Segment Start: Given information

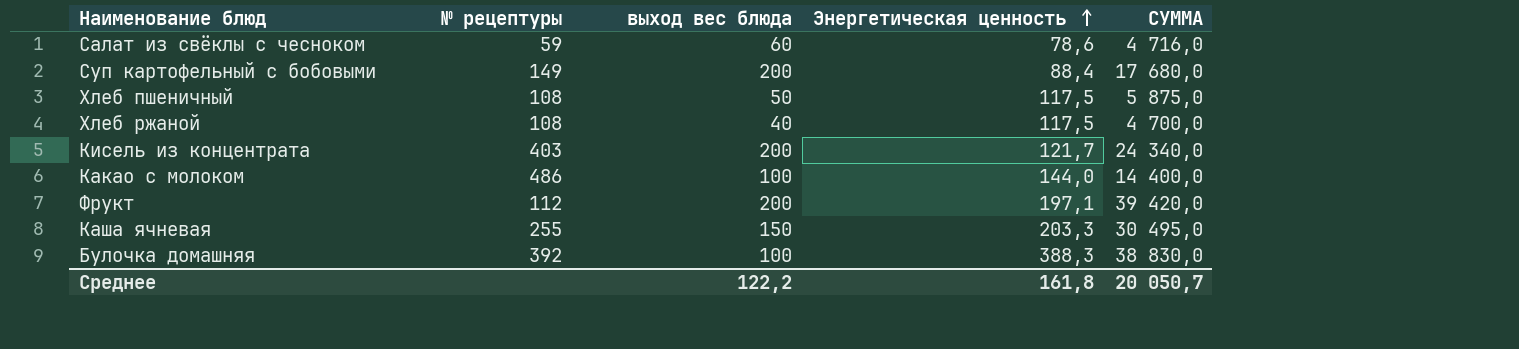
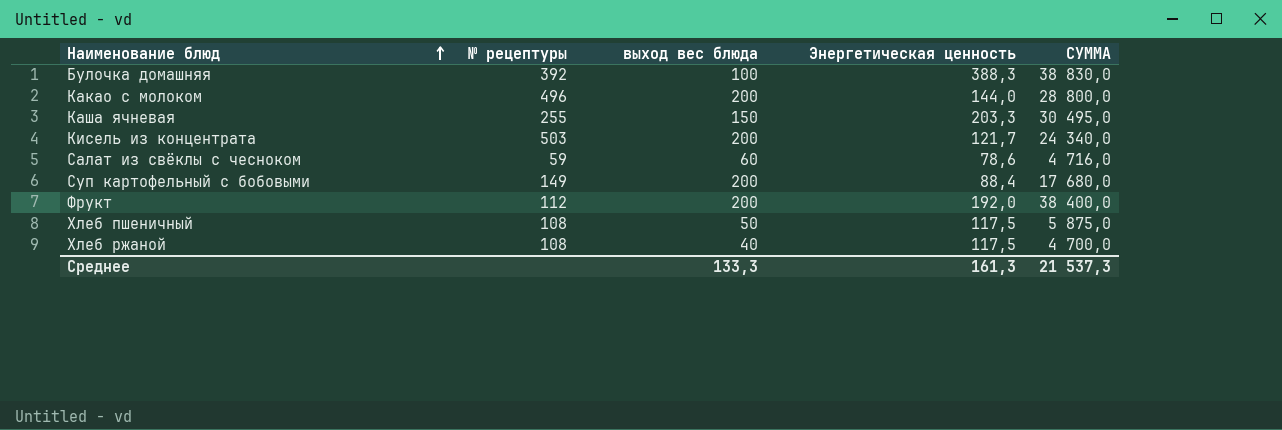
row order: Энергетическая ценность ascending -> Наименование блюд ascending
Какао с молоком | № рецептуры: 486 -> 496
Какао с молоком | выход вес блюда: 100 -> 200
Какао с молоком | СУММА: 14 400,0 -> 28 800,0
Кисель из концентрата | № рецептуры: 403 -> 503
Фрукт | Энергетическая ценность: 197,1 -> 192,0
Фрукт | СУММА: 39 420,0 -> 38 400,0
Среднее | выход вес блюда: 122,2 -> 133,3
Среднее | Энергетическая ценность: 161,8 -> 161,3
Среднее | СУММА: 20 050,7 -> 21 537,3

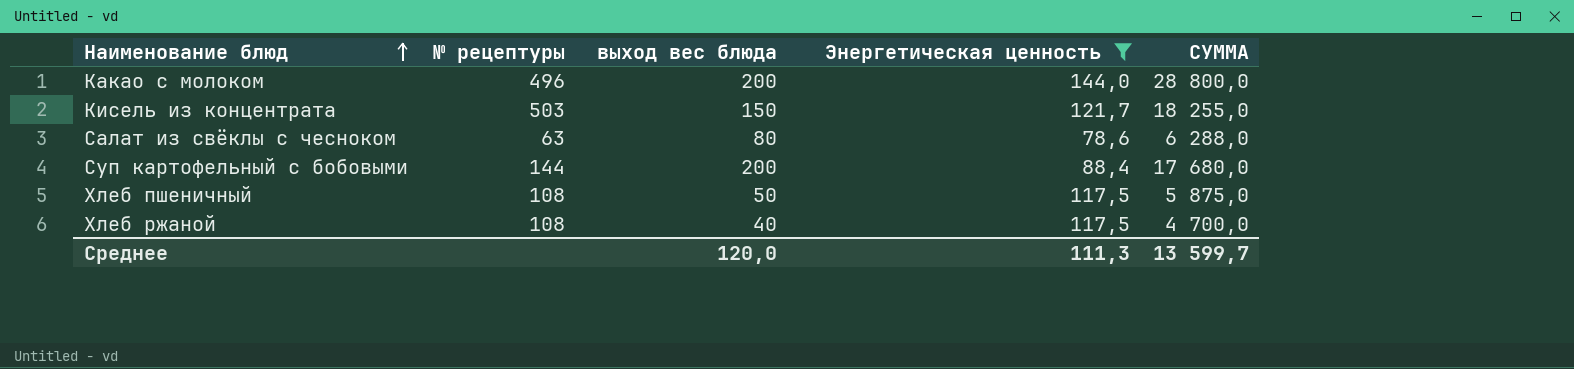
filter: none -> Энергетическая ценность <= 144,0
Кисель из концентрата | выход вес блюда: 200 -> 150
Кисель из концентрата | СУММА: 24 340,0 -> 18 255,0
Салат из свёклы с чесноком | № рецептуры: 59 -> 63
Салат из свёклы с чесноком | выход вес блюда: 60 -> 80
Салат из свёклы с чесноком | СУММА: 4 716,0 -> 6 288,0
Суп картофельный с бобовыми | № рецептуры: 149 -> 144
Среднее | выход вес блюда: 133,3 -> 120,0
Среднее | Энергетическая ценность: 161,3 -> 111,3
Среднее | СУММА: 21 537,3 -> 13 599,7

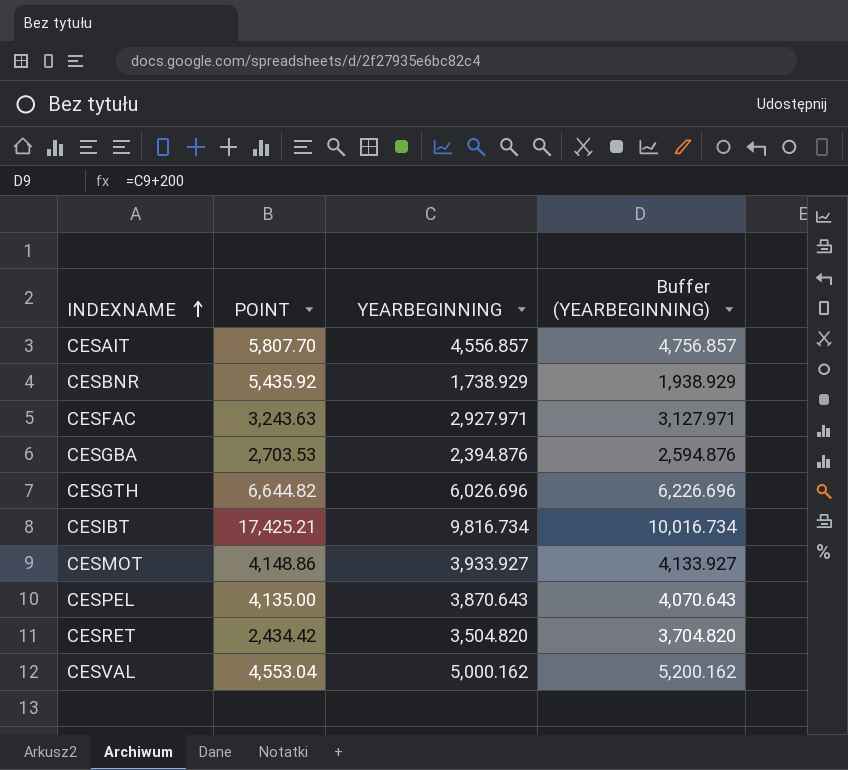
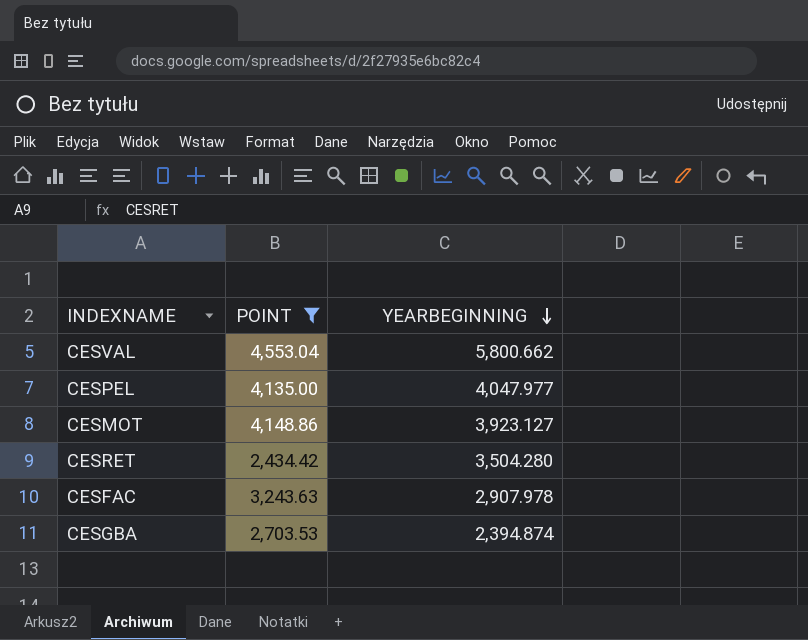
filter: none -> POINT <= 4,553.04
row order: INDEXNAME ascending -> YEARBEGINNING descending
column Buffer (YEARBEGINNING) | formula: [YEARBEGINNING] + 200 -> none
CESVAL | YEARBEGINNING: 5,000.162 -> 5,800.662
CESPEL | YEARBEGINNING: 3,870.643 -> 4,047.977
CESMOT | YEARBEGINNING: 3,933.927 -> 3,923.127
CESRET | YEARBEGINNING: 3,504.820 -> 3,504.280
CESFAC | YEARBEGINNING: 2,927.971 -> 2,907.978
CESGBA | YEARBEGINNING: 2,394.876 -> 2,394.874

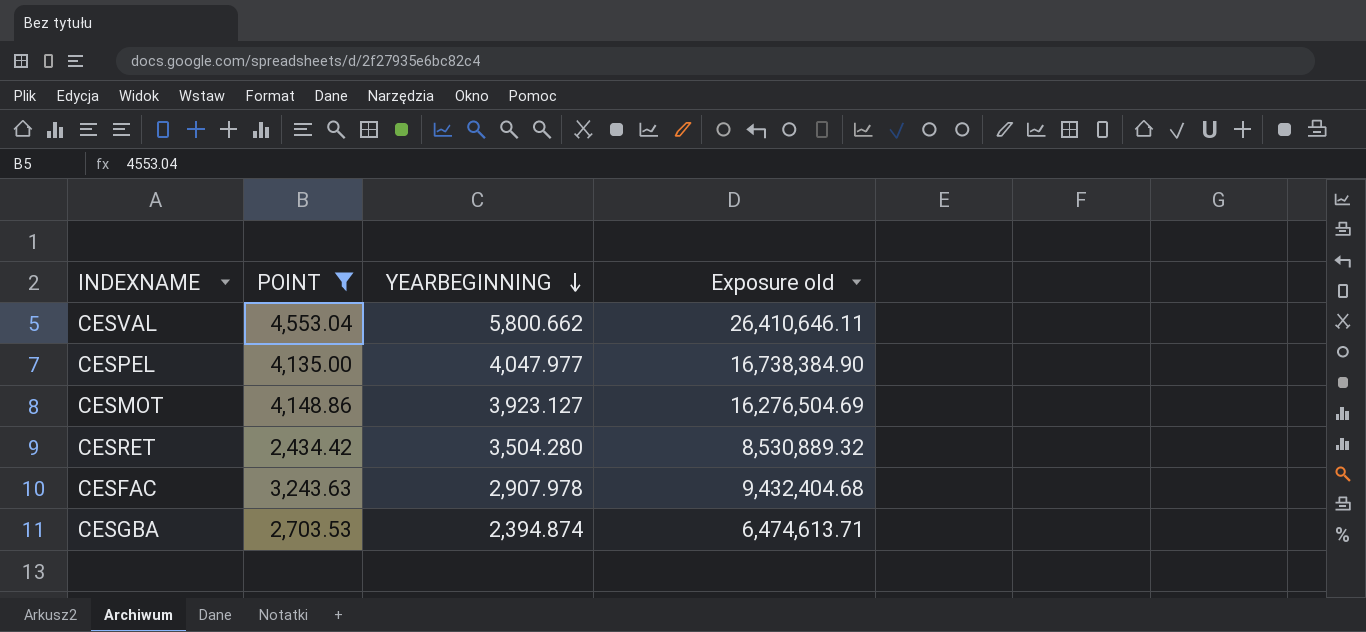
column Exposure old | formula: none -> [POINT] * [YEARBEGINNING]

Segment End: Given information

__What is needed__
When you return the records, keep every word unchanged and drop the pictures.

__Written reply__
row order: Энергетическая ценность ascending -> Наименование блюд ascending
Какао с молоком | № рецептуры: 486 -> 496
Какао с молоком | выход вес блюда: 100 -> 200
Какао с молоком | СУММА: 14 400,0 -> 28 800,0
Кисель из концентрата | № рецептуры: 403 -> 503
Фрукт | Энергетическая ценность: 197,1 -> 192,0
Фрукт | СУММА: 39 420,0 -> 38 400,0
Среднее | выход вес блюда: 122,2 -> 133,3
Среднее | Энергетическая ценность: 161,8 -> 161,3
Среднее | СУММА: 20 050,7 -> 21 537,3

filter: none -> Энергетическая ценность <= 144,0
Кисель из концентрата | выход вес блюда: 200 -> 150
Кисель из концентрата | СУММА: 24 340,0 -> 18 255,0
Салат из свёклы с чесноком | № рецептуры: 59 -> 63
Салат из свёклы с чесноком | выход вес блюда: 60 -> 80
Салат из свёклы с чесноком | СУММА: 4 716,0 -> 6 288,0
Суп картофельный с бобовыми | № рецептуры: 149 -> 144
Среднее | выход вес блюда: 133,3 -> 120,0
Среднее | Энергетическая ценность: 161,3 -> 111,3
Среднее | СУММА: 21 537,3 -> 13 599,7

filter: none -> POINT <= 4,553.04
row order: INDEXNAME ascending -> YEARBEGINNING descending
column Buffer (YEARBEGINNING) | formula: [YEARBEGINNING] + 200 -> none
CESVAL | YEARBEGINNING: 5,000.162 -> 5,800.662
CESPEL | YEARBEGINNING: 3,870.643 -> 4,047.977
CESMOT | YEARBEGINNING: 3,933.927 -> 3,923.127
CESRET | YEARBEGINNING: 3,504.820 -> 3,504.280
CESFAC | YEARBEGINNING: 2,927.971 -> 2,907.978
CESGBA | YEARBEGINNING: 2,394.876 -> 2,394.874

column Exposure old | formula: none -> [POINT] * [YEARBEGINNING]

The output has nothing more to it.